Hinter diesem schön klingenden Begriff versteckt sich mal wieder Fußball, allerdings in einer interessanten Version: Mit drei Mannschaften. Und zwar gleichzeitig auf dem Platz. Zu deutsch: „Dreiseitiger Fußball“.

Die Idee stammt von dem dänischen Künstler Asger Jorn, und zwar aus dem Jahr 1964. Es sollte eine Demonstration seiner philosophisch-ästhetischen Ideen sein. Der herkömmlichen Dialektik stellte er nämlich die Triolektik entgegen, eine dreiwertige Logik. Bis heute wird „Dreiseitiger Fußball“ als Event bei kulturell-künstlerischen Veranstaltungen gespielt. Oder besser gesagt: aufgeführt. Durch die „Luther-Blissett-Dreiseiten-Fußball-Liga“ etablierte es sich aber zeitweilig in England, Schottland, Italien, Serbien, Polen und Österreich auch mit einem echten Spielbetrieb.

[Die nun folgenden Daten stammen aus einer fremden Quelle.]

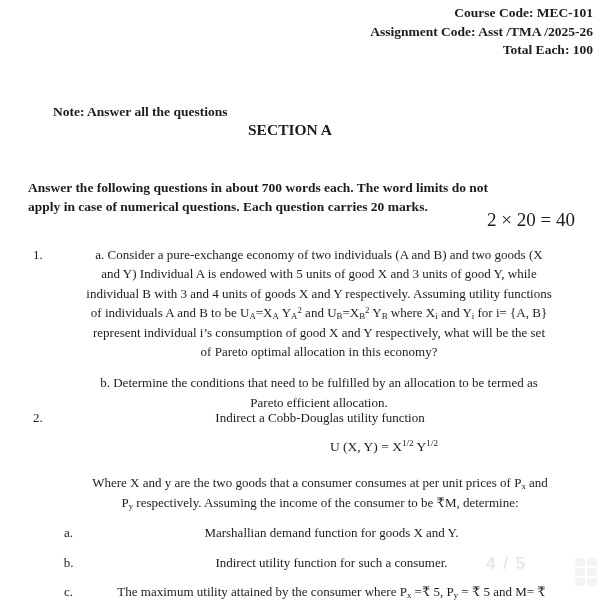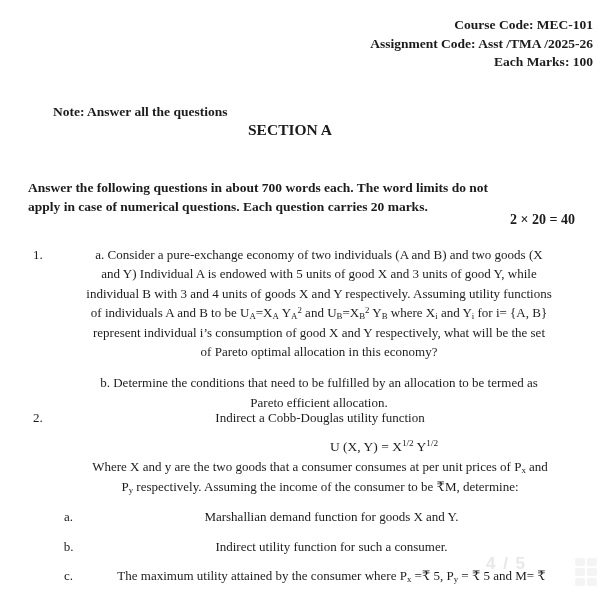--- a/index.html
+++ b/index.html
@@ -3,39 +3,39 @@
 <meta charset="utf-8">
 <style>
   * { margin: 0; padding: 0; box-sizing: border-box; }
   html, body { width: 600px; height: 600px; background: #ffffff; }
   .page {
     position: relative; width: 600px; height: 600px;
     background: #ffffff; overflow: hidden;
     font-family: "Liberation Serif", "DejaVu Serif", serif;
     color: #1c1c1c; font-size: 13px; line-height: 19.4px;
   }
-  .header { position: absolute; top: 16px; right: 7px; text-align: right;
+  .header { position: absolute; top: 4px; right: 7px; text-align: right;
             font-weight: bold; font-size: 13.5px; line-height: 18.5px; }
   .note { position: absolute; top: 102px; left: 10px; font-weight: bold;
           font-size: 13.5px; line-height: 19px; margin-left: 43px; }
   .section-title { position: absolute; top: 119px; left: 0; width: 580px;
           text-align: center; font-weight: bold; font-size: 15.5px; line-height: 22px; }
   .instructions { position: absolute; top: 178px; left: 28px; width: 505px;
           font-weight: bold; font-size: 13.5px; line-height: 19px; white-space: pre-line; }
-  .marks { position: absolute; top: 210px; right: 25px; font-size: 14px; font-weight: bold; }
+  .marks { position: absolute; top: 210px; right: 25px; font-size: 19px; }
   .q { position: absolute; left: 33px; width: 550px; display: flex; }
   .q1 { top: 245px; }
   .q2 { top: 408px; }
   .qnum { width: 22px; flex: 0 0 22px; }
   .q2 .qnum { width: 24px; flex: 0 0 24px; }
   .qbody { flex: 1 1 auto; text-align: center; }
   .qbody p { white-space: pre-line; }
   .partb { margin-top: 12px; }
   .formula { margin: 10px 0 0 128px; font-size: 13.5px; line-height: 20px; }
-  .wherep { }
+  .wherep { margin-top: 16px; }
   .items { margin-top: 11px; }
   .item { display: flex; margin-bottom: 10px; }
   .item-letter { width: 23px; flex: 0 0 23px; }
   .item p { flex: 1 1 auto; white-space: pre-line; }
   sub { font-size: 0.68em; vertical-align: -0.22em; line-height: 0; }
   sup { font-size: 0.68em; vertical-align: 0.5em; line-height: 0; }
   .page-indicator {
     position: absolute; left: 486px; top: 554px;
     font-family: "Liberation Sans", "DejaVu Sans", sans-serif;
     font-size: 17px; font-weight: bold; letter-spacing: 1.5px;
@@ -49,21 +49,21 @@
   .pgrid span { background: #f4f4f4; border-radius: 2px; display: block; }
 </style>
 </head>
 <body>
 
 <div class="page">
 
   <div class="header">
     <div>Course Code: MEC-101</div>
     <div>Assignment Code: Asst /TMA /2025-26</div>
-    <div>Each Marks: 100</div>
+    <div>Total Each: 100</div>
   </div>
 
   <div class="note">Note: Answer all the questions</div>
 
   <div class="section-title">SECTION A</div>
 
   <div class="instructions">Answer the following questions in about 700 words each. The word limits do not
 apply in case of numerical questions. Each question carries 20 marks.</div>
 
   <div class="marks">2 × 20 = 40</div>

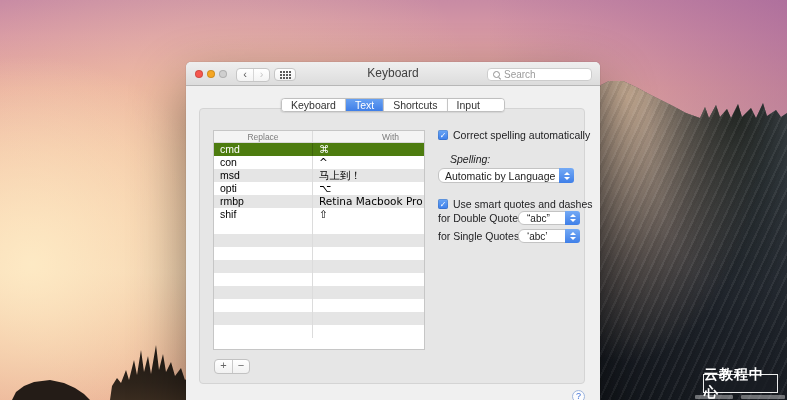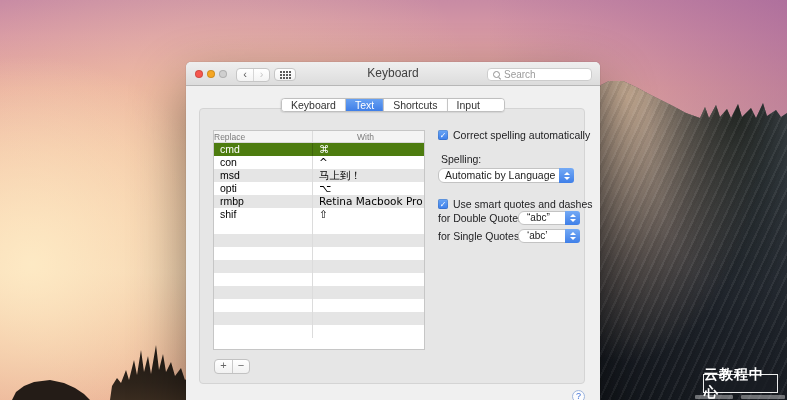--- a/index.html
+++ b/index.html
@@ -53,47 +53,47 @@
   .tab{padding:0 9px;font-size:10.5px;line-height:13px;color:#333;background:#fff;}
   .tab + .tab{border-left:1px solid #c3c3c3;}
   .tab.selected{background:linear-gradient(#68a1f2,#3f7ee7);color:#fff;}
 
   
   .panel{position:absolute;left:13px;top:46px;width:386px;height:276px;background:#e6e6e6;border:1px solid #d4d4d4;border-radius:4px;z-index:1;}
 
   
   .table{position:absolute;left:13px;top:21px;width:212px;height:220px;background:#fff;border:1px solid #c6c6c6;font-size:10.5px;}
   .thead{display:flex;height:12px;background:#f4f4f4;border-bottom:1px solid #d9d9d9;color:#7b7b7b;font-size:8.5px;}
-  .th{line-height:12px;}
+  .th{line-height:12px;text-align:center;}
   .th.c1{width:98px;} .th.c2{flex:1;border-left:1px solid #dcdcdc;padding-left:44px;}
   .t-row{display:flex;height:13px;background:#fff;}
   .t-row.stripe{background:#e5e5e5;}
   .t-row.selected{background:#4d7c0f;color:#fff;}
   .cell{line-height:13px;white-space:nowrap;overflow:hidden;}
   .c-replace{width:98px;padding-left:6px;}
   .c-with{flex:1;padding-left:6px;border-left:1px solid #dcdcdc;font-family:"DejaVu Sans","Liberation Sans",sans-serif;}
   .t-row.selected .c-with{border-left-color:rgba(0,0,0,.18);}
 
   
   .plusminus{position:absolute;left:14px;top:250px;display:flex;border:1px solid #c2c2c2;border-radius:4px;overflow:hidden;background:linear-gradient(#fff,#f1f1f1);}
   .seg{width:17px;height:13px;line-height:11px;text-align:center;font-size:11px;color:#666;}
   .seg + .seg{border-left:1px solid #c9c9c9;}
 
   
   .options{position:absolute;left:238px;top:18px;width:142px;font-size:10.5px;color:#1d1d1f;}
   .opt-row{position:absolute;left:0;display:flex;align-items:center;gap:5px;white-space:nowrap;}
   .checkbox{width:10px;height:10px;border-radius:2px;background:linear-gradient(#6aa6f6,#3c7ee9);box-shadow:inset 0 0 0 .5px rgba(0,0,0,.2);color:#fff;display:flex;align-items:center;justify-content:center;font-size:8px;font-weight:700;flex:none;}
-  .dropdown{position:relative;height:15px;background:#fff;border:1px solid #c3c3c3;border-radius:6px;display:flex;align-items:flex-start;padding-left:6px;font-size:10.5px;color:#222;}
+  .dropdown{position:relative;height:15px;background:#fff;border:1px solid #c3c3c3;border-radius:6px;display:flex;align-items:center;padding-left:6px;font-size:10.5px;color:#222;}
   .dd-stepper{position:absolute;right:-1px;top:-1px;bottom:-1px;width:15px;background:linear-gradient(#74aaf5,#3f7fe8);border-radius:0 3px 3px 0;display:flex;flex-direction:column;align-items:center;justify-content:center;gap:2px;}
   .dd-stepper i{display:block;width:0;height:0;border-left:3px solid transparent;border-right:3px solid transparent;}
   .dd-stepper .up{border-bottom:3.5px solid #fff;}
   .dd-stepper .dn{border-top:3.5px solid #fff;}
   .dd-wide{position:absolute;left:0;top:41px;width:136px;}
   .dd-small{width:62px;height:14px;font-size:10px;padding-left:8px;}
-  .lbl-spelling{position:absolute;left:3px;top:26px;}
+  .lbl-spelling{position:absolute;left:12px;top:26px;font-style:italic;}
   .row-cb1{top:2px;} .row-cb2{top:71px;} .row-dq{top:84px;} .row-sq{top:102px;}
   .q-label{width:75px;}
 
   
   .help-btn{position:absolute;left:386px;top:328px;width:13px;height:13px;border-radius:50%;background:#fcfcfd;border:1px solid #9fb6dd;color:#3d6fd6;font-size:9px;line-height:11px;text-align:center;}
 
   
   .watermark{position:absolute;left:703px;top:374px;width:75px;height:19px;background:rgba(24,28,34,0.78);border:1px solid rgba(255,255,255,0.92);display:flex;align-items:center;justify-content:center;color:#fff;font-size:14px;font-weight:700;letter-spacing:1px;}
   .wm-sub1,.wm-sub2{position:absolute;top:395px;height:4px;background:rgba(255,255,255,0.38);filter:blur(.4px);border-radius:1px;}
   .wm-sub1{left:695px;width:38px;} .wm-sub2{left:741px;width:44px;}

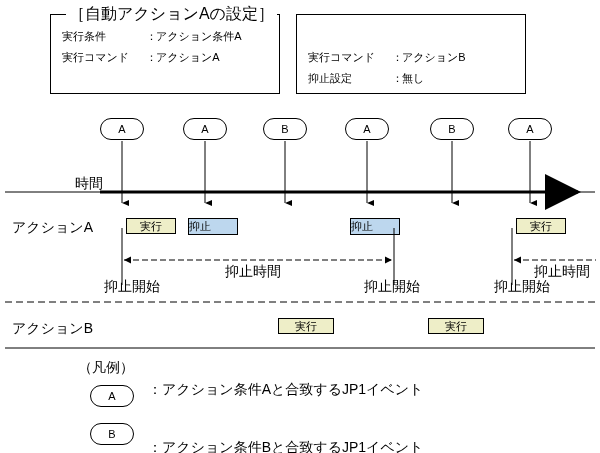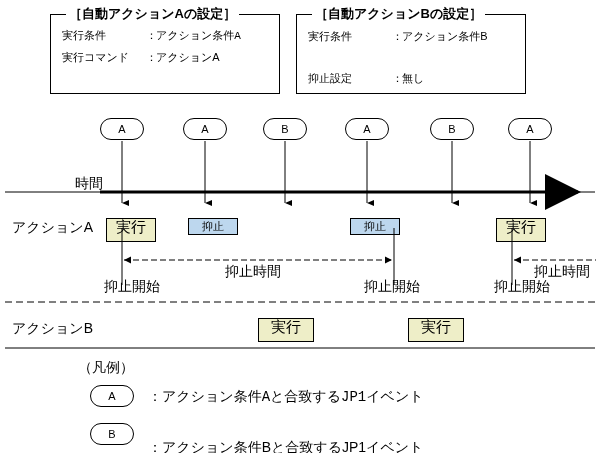--- a/index.html
+++ b/index.html
@@ -27,23 +27,22 @@
     position: absolute;
     border: 1px solid #000;
     background: #fff;
     box-sizing: border-box;
   }
   .setting-title {
     position: absolute;
     background: #fff;
     padding: 0 3px;
     white-space: nowrap;
-    font-size: 13px;
+    font-size: 16px;
     line-height: 12px;
-    font-weight: bold;
   }
   .setting-row {
     position: absolute;
     white-space: nowrap;
     font-size: 11px;
     line-height: 12px;
   }
   .row-label {
     display: inline-block;
     width: 84px;
@@ -68,64 +67,63 @@
   
   .lbl {
     position: absolute;
     white-space: nowrap;
     font-size: 14px;
     line-height: 12px;
   }
   
   .exec-box {
     position: absolute;
-    height: 24px;
+    height: 16px;
     border: 1px solid #000;
     background: #eeeec8;
     box-sizing: border-box;
     text-align: center;
     line-height: 15px;
-    font-size: 15px;
+    font-size: 11px;
+    margin-left: 20px;
   }
   .supp-box {
     position: absolute;
     height: 17px;
     border: 1px solid #000;
     background: #bdd7ee;
     box-sizing: border-box;
-    text-align: center;
     line-height: 15px;
     font-size: 11px;
   }
   svg.overlay {
     position: absolute;
     left: 0; top: 0;
     width: 600px;
     height: 453px;
     pointer-events: none;
   }
 </style>
 </head>
 <body>
 
 <div class="canvas">
 
   <div class="setting-box" style="left:50px; top:14px; width:230px; height:80px;"></div>
   <div class="setting-title" style="left:66px; top:8px;">［自動アクションAの設定］</div>
-  <div class="setting-row" style="left:62px; top:30px;font-family:Liberation Mono, monospace;">
+  <div class="setting-row" style="left:62px; top:30px;">
     <span class="row-label">実行条件</span><span class="row-colon">：</span><span>アクション条件A</span>
   </div>
   <div class="setting-row" style="left:62px; top:51px;">
     <span class="row-label">実行コマンド</span><span class="row-colon">：</span><span>アクションA</span>
   </div>
 
   <div class="setting-box" style="left:296px; top:14px; width:230px; height:80px;"></div>
-  <div class="setting-title" style="left:312px; top:8px;">［自動アクションBの設定］</div>
-  <div class="setting-row" style="left:308px; top:30px;">
-    <span class="row-label">実行条件</span><span class="row-colon">：</span><span>アクション条件B</span>
+  <div class="setting-row" style="left:308px; top:51px;">
+    <span class="row-label">実行コマンド</span><span class="row-colon">：</span><span>アクションB</span>
   </div>
   <div class="setting-row" style="left:308px; top:72px;">
     <span class="row-label">抑止設定</span><span class="row-colon">：</span><span>無し</span>
   </div>
 
   <div class="capsule" style="left:100px; top:118px;">A</div>
   <div class="capsule" style="left:183px; top:118px;">A</div>
   <div class="capsule" style="left:263px; top:118px;">B</div>
   <div class="capsule" style="left:345px; top:118px;">A</div>
   <div class="capsule" style="left:430px; top:118px;">B</div>
@@ -146,21 +144,21 @@
 
   <div class="lbl" style="left:104px; top:280px;">抑止開始</div>
   <div class="lbl" style="left:225px; top:265px;">抑止時間</div>
   <div class="lbl" style="left:364px; top:280px;">抑止開始</div>
   <div class="lbl" style="left:494px; top:280px;">抑止開始</div>
   <div class="lbl" style="left:534px; top:265px;">抑止時間</div>
 
   <div class="lbl" style="left:78px; top:361px;">（凡例）</div>
 
   <div class="capsule" style="left:90px; top:385px;">A</div>
-  <div class="lbl" style="left:148px; top:391px;font-family:Liberation Mono, monospace;">
+  <div class="lbl" style="left:148px; top:383px;">
     <span>：</span><span>アクション条件Aと合致するJP1イベント</span>
   </div>
 
   <div class="capsule" style="left:90px; top:423px;">B</div>
   <div class="lbl" style="left:148px; top:441px;">
     <span>：</span><span>アクション条件Bと合致するJP1イベント</span>
   </div>
 
   <svg class="overlay" viewBox="0 0 600 453">
     <defs>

Fußball mit drei Toren auf einem sechseckigen Feld, wie funktioniert das? Gewonnen hat das Team mit den wenigsten Gegentoren, nicht das mit den meisten selbst erzielten. Im Spielverlauf entstehen immer wieder spontane Partnerschaften, je nach dem taktischen Interesse. Der Gegner ist damit nicht nur Gegner, sondern immer auch potenzieller Verbündeter.